### What you have to do
From the entries that follow, copy each line containing the word "border".

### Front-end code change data

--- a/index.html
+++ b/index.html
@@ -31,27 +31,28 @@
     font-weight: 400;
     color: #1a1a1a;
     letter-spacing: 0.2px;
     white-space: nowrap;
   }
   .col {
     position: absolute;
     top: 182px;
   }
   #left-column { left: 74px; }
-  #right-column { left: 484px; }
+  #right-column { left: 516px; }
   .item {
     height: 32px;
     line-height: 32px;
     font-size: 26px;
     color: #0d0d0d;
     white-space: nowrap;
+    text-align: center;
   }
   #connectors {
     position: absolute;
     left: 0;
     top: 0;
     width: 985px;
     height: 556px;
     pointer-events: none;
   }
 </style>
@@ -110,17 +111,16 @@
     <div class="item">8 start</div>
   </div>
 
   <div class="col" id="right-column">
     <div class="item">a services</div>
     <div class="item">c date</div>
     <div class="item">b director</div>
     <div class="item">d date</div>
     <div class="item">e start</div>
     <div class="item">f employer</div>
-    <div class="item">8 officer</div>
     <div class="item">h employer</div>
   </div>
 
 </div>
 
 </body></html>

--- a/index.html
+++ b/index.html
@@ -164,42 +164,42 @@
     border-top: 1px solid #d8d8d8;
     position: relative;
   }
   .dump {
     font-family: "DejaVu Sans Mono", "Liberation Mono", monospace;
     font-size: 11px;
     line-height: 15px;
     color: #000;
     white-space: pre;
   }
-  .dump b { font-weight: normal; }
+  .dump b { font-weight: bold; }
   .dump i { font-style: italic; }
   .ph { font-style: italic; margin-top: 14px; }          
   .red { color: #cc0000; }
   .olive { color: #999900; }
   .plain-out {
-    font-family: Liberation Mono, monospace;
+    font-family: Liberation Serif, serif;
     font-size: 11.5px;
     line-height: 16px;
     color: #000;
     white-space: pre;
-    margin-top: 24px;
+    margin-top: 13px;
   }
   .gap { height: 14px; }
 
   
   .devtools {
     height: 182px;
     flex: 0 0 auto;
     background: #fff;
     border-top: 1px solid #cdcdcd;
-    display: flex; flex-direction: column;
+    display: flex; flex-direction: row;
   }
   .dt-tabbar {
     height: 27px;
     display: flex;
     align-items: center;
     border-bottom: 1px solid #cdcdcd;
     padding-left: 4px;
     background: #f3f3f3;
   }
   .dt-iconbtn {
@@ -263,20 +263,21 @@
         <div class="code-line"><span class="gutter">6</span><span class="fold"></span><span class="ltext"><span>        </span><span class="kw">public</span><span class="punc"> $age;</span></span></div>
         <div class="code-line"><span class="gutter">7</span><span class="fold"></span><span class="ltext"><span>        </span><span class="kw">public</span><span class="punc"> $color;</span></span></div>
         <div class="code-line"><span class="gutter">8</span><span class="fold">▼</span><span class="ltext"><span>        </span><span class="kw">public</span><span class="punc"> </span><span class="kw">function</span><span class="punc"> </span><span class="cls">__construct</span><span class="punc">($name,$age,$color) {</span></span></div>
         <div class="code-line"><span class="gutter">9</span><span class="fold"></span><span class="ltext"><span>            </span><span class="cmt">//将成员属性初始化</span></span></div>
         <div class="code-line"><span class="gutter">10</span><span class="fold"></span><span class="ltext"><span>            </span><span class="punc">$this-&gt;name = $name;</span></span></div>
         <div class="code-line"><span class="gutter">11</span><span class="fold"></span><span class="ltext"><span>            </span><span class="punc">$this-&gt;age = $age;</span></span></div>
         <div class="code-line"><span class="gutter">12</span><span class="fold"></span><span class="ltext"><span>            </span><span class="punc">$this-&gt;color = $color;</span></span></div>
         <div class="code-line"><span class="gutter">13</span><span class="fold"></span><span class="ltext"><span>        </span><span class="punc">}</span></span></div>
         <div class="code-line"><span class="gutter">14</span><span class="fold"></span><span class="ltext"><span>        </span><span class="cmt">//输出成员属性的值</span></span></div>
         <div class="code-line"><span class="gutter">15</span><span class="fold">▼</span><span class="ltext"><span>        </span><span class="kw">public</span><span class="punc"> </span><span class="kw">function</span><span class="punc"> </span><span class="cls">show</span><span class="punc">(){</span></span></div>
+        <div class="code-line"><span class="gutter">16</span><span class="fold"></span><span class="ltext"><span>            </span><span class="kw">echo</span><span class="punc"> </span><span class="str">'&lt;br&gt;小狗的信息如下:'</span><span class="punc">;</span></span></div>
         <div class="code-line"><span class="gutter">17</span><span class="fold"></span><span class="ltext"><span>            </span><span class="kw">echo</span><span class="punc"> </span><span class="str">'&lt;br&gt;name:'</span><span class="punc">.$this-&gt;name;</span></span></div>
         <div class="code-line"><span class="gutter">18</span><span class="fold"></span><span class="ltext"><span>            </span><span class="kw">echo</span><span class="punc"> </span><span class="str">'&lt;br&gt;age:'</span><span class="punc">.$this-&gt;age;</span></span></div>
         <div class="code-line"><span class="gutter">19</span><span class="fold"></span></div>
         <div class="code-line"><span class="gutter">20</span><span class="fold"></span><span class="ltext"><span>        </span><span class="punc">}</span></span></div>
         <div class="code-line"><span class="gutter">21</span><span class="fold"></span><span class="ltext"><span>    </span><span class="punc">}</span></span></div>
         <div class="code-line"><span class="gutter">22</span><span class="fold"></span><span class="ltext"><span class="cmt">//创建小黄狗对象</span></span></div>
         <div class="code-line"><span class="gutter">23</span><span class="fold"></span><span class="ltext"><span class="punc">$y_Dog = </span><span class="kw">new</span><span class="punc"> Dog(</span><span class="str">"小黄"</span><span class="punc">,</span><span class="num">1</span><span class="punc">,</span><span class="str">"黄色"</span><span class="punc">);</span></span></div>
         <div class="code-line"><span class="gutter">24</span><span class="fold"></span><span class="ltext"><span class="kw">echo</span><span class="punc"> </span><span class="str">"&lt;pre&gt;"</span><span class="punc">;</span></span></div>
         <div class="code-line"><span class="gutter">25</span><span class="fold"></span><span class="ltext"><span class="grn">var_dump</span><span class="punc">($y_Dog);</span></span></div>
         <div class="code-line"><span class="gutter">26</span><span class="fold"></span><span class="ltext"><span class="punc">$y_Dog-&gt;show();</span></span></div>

### Answer to this exercise
     border-top: 1px solid #d8d8d8;
     border-top: 1px solid #cdcdcd;
     border-bottom: 1px solid #cdcdcd;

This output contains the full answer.